Marshmallow, a UK startup aiming to take on legacy insurance giants with a new approach to determining risk, raised $30 million in a Series A round. The company has a post-fundraising valuation of $310 million.
Pony.ai, the autonomous vehicle company that operates in California and China, is now valued at $5.3 billion following a fresh injection of $267 million in funding. The round was led by TIP, an innovation fund within the Ontario Teachers’ Pension Plan Board that focuses on late-stage venture and growth equity investments in companies that deliver disruptive technology. Existing partners Fidelity China Special Situations PLC, 5Y Capital (formerly Morningside Venture Capital), ClearVue Partners and Eight Roads also participated in the round.
Provizio, which developed a sensory platform it says can perceive, predict and prevent car accidents in real time and beyond the line-of-sight, closed a seed investment round of $6.2 million. Bobby Hambrick, the founder of Autonomous Stuff, the founders of Movidius, the European Innovation Council (EIC) and ACT Venture Capital participated in the round.
Scale AI, a startup that uses software and people to process and label image, lidar and map data for companies building machine learning algorithms such as Toyota and Zoox, is on the brink of becoming a company valued $3 billion, The Information reported. The company founded and led by 230year-old Alexandr Wang reportedly received an offer of investment from Tiger Global Management valuing Scale at $3.2 billion pre-money, or triple its prior valuation.
Notable reads and other tidbits
All the other stuff you should know about …
Amazon has started operations at its first European Amazon Air hub, based out of the Leipzig/Halle Airport in Germany. The new facility spans 20,000 square meters and will host two Amazon-branded Boeing 737-800 aircraft, bringing the company’s total operational air fleet to more than 70 aircraft.

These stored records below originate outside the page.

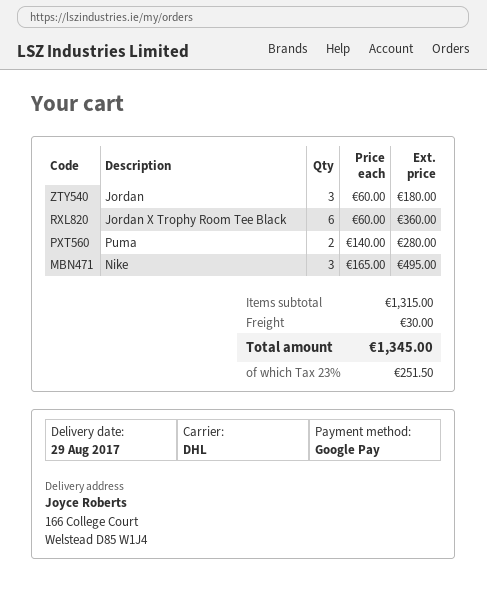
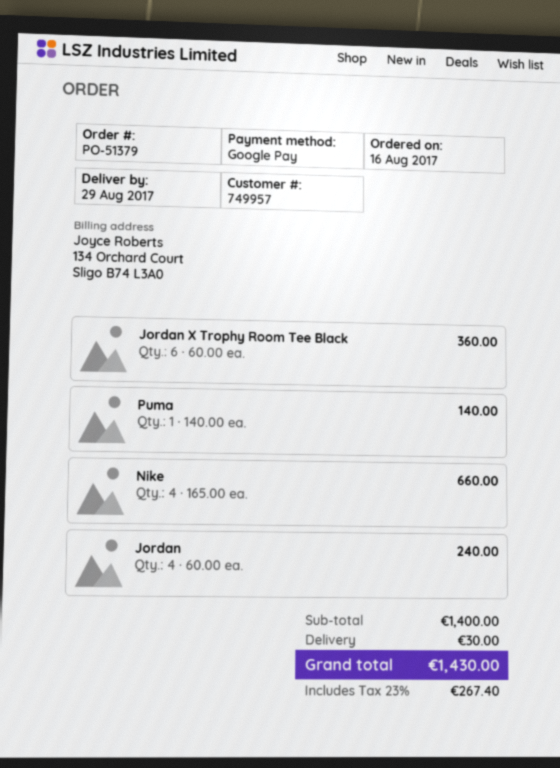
Jordan: 3 x 60.00 = 180.00 -> 4 x 60.00 = 240.00
Puma: 2 x 140.00 = 280.00 -> 1 x 140.00 = 140.00
Nike: 3 x 165.00 = 495.00 -> 4 x 165.00 = 660.00
subtotal: 1315.00 -> 1400.00
tax: 23% = 251.50 -> 23% = 267.40
total: 1345.00 -> 1430.00

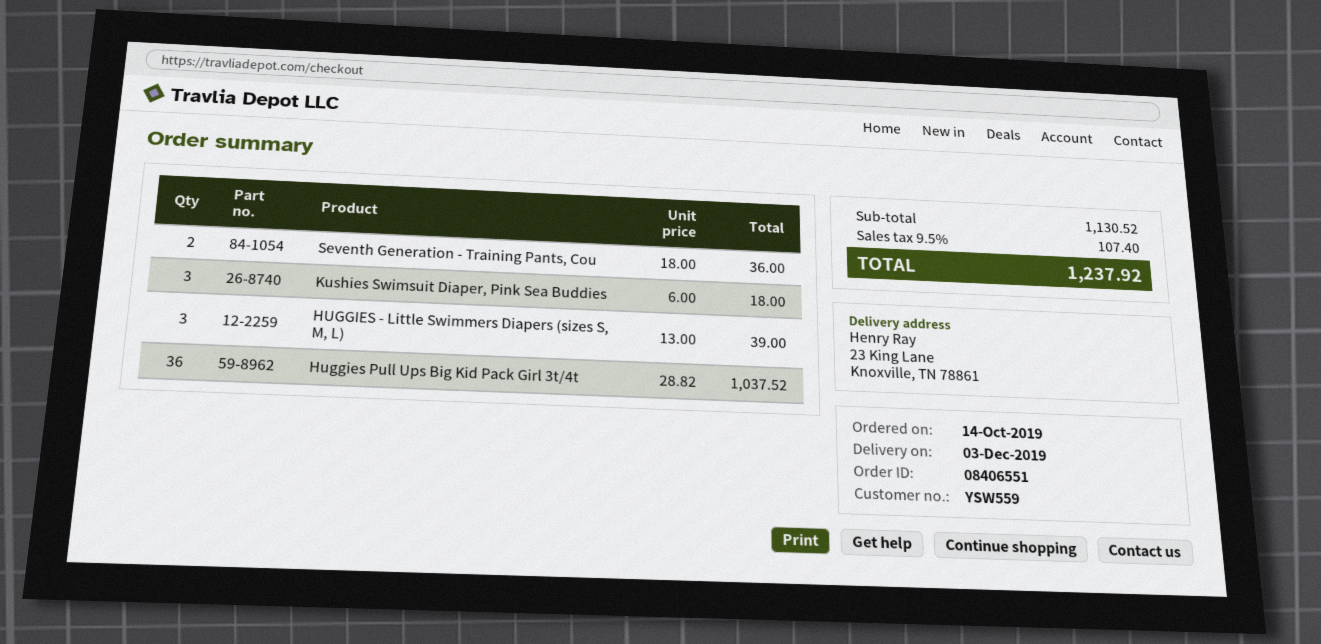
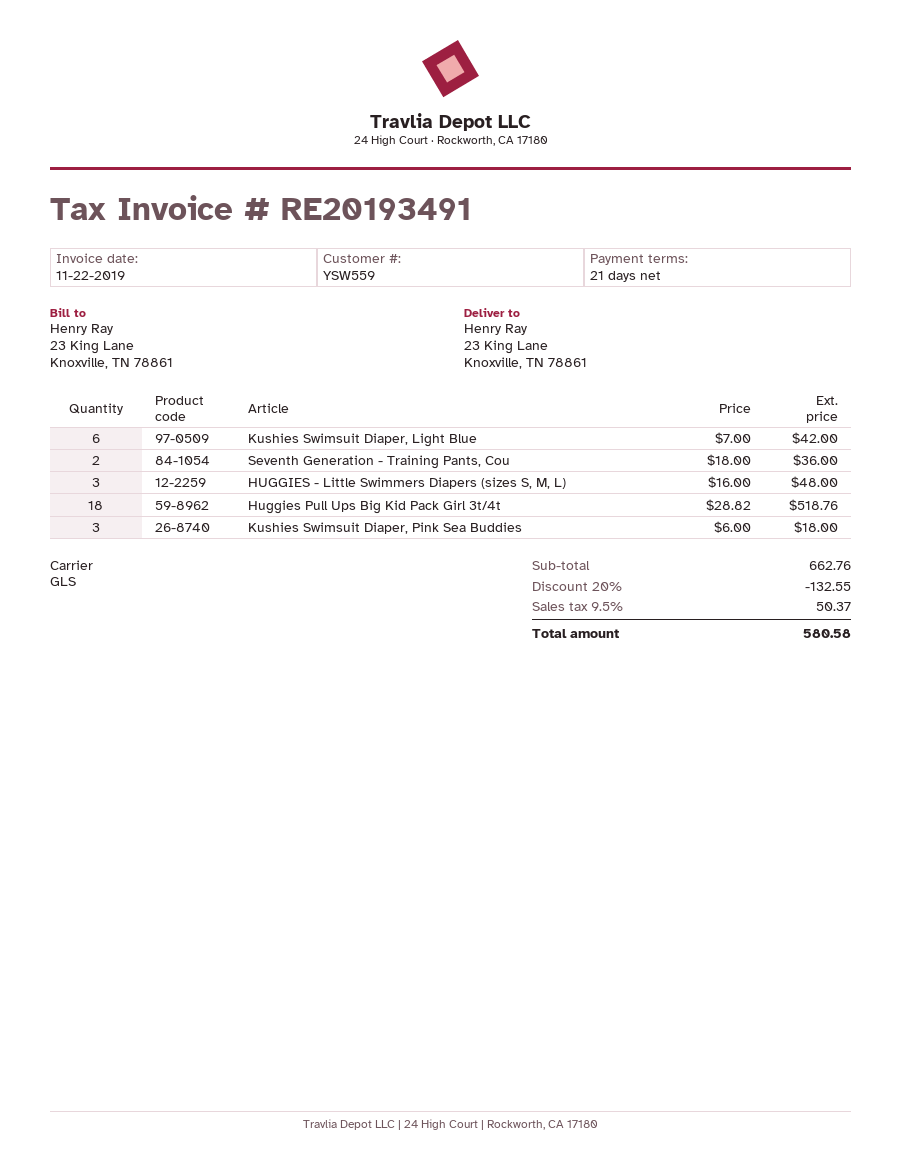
HUGGIES - Little Swimmers Diapers (sizes S, M, L): 3 x 13.00 = 39.00 -> 3 x 16.00 = 48.00
Huggies Pull Ups Big Kid Pack Girl 3t/4t: 36 x 28.82 = 1037.52 -> 18 x 28.82 = 518.76
Kushies Swimsuit Diaper, Light Blue: none -> 6 x 7.00 = 42.00
subtotal: 1130.52 -> 662.76
discount: none -> 20% = 132.55
tax: 9.5% = 107.40 -> 9.5% = 50.37
total: 1237.92 -> 580.58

Bentley Motors has begun its long farewell to the 12-cylinder combustion engines that have been the cornerstone of the 100-year-old company. The ultra luxury automaker under VW Group said it will only produce plug-in hybrid and all-electric cars starting in 2026 with an aim to drop all combustion engines in the next decade. Its entire lineup will be all-electric by 2030. The British manufacturer said two plug-in hybrid models will come out next year and its first all-electric vehicle will come to market in 2025.

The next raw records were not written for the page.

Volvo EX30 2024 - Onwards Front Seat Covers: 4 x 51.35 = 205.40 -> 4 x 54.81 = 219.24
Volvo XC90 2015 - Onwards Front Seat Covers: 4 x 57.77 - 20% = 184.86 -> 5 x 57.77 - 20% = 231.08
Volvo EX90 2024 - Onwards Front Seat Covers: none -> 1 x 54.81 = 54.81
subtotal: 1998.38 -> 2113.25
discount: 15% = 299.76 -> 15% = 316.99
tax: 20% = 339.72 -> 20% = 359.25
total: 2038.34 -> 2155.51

CarGurus’ 2020 Pickup Truck Sentiment Study revealed that COVID-19 pandemic might have helped spur sales, thanks to young buyers. More than 26% of pickup truckers owners surveyed for the study said they had not planned to buy this category of vehicle. Other results, include 34% said they will probably/definitely own an electric pickup truck in the next 10 years and 23% in the next five years.
Gen Z/millennial truck owners are over two times more likely to expect to own an electric truck in the next five years when compared to older truck owners (30% vs. 12%). The same age cohort of younger consumers are also two times more likely to consider a truck from category-newcomers like Tesla (32% vs. 14%), Rivian (11% vs. 4%) or Hummer (13% vs 6%) when compared to older truck owners, the study found.
GM is starting to hire people for more than 1,100 new jobs for its nearly 3 million-square-foot Ultium Cells LLC battery cell manufacturing facility in Lordstown, Ohio. Ultium Cells LLC is a joint venture with LG Chem that will mass-produce Ultium battery cells for electric vehicles. The plant is still under construction, but GM said it will begin actively hiring for “key positions.”
Tesla officially launched Teslaquila, a company-branded liquor that originally co-starred in CEO Elon Musk’s controversial April Fool’s Day joke about the automaker filing for bankruptcy. The Tesla Tequila costs $250 and is already sold out.
Uber reported earnings this week. As Alex Wilhelm and I wrote, the company’s two core segments were a tale of two cities: Uber’s ride-hailing (Mobility) business shrank, but made money, while Uber’s food delivery (Delivery) business grew, but continued to lose money.